Records contained in a dataset
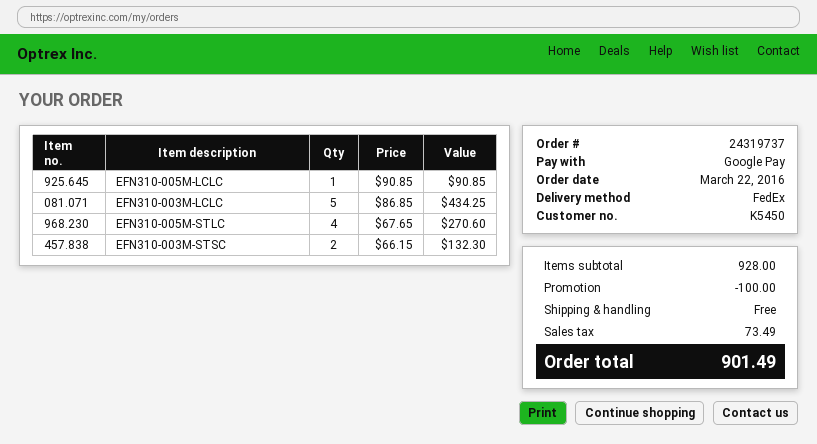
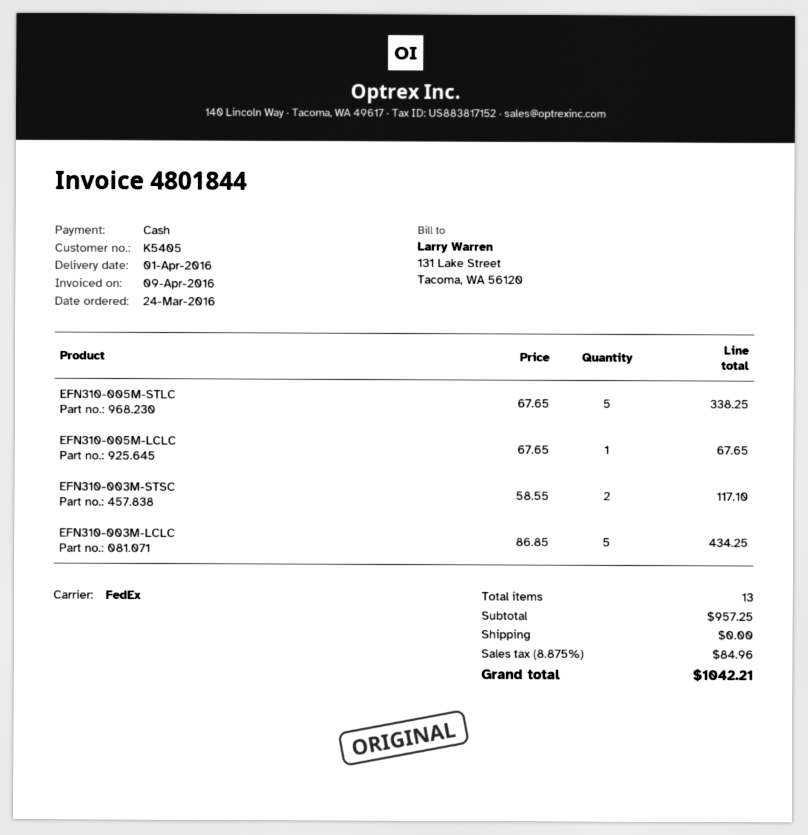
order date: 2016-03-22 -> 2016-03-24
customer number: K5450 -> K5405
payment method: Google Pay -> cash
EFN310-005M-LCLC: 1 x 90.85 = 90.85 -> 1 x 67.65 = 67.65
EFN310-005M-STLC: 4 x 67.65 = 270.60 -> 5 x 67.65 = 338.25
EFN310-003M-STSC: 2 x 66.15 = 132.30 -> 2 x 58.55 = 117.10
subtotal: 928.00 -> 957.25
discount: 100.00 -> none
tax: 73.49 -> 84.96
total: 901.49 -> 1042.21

--

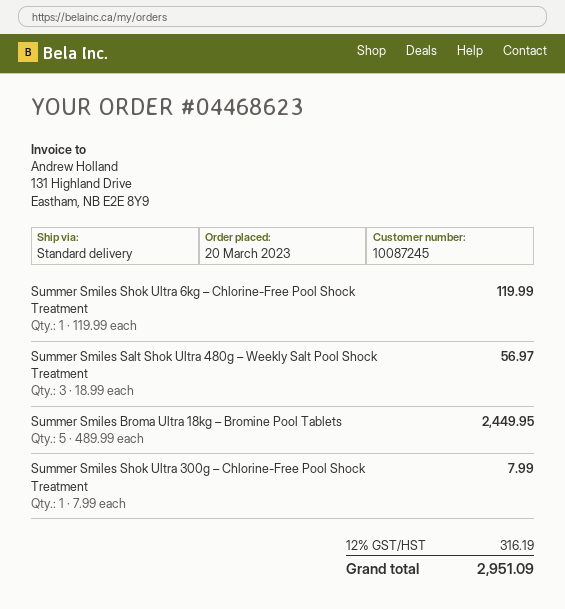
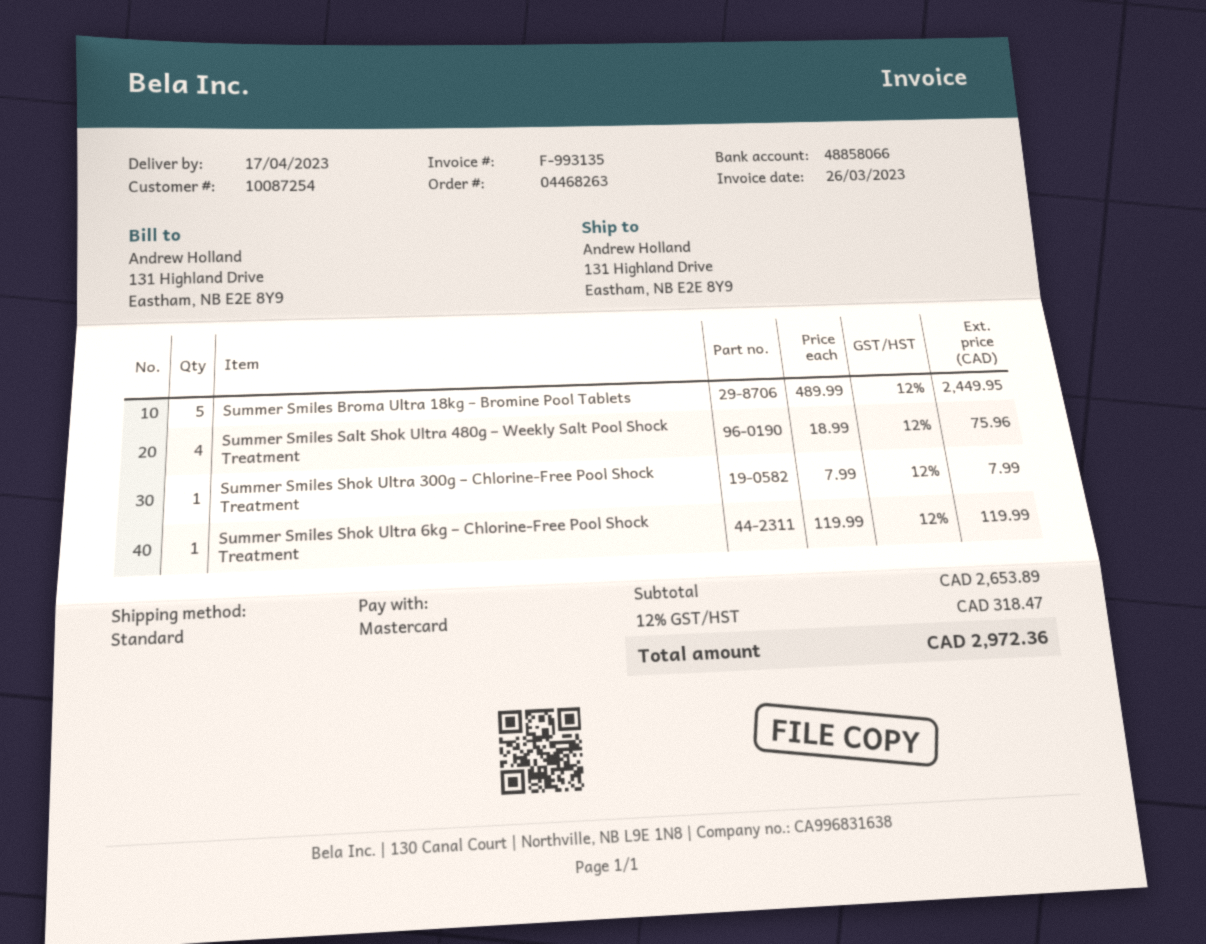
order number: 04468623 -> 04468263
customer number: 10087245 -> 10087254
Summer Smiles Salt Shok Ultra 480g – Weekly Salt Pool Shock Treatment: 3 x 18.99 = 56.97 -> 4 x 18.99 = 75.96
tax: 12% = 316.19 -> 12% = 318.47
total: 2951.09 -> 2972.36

• [PROMPT]:
Could you return exactly the stretch of the data above that starts at the line with "Summer Smiles Salt" and ends at the line with "total: 2951.09 -> 2972.36", both lines included?

• [RESULT BELOW]:
Summer Smiles Salt Shok Ultra 480g – Weekly Salt Pool Shock Treatment: 3 x 18.99 = 56.97 -> 4 x 18.99 = 75.96
tax: 12% = 316.19 -> 12% = 318.47
total: 2951.09 -> 2972.36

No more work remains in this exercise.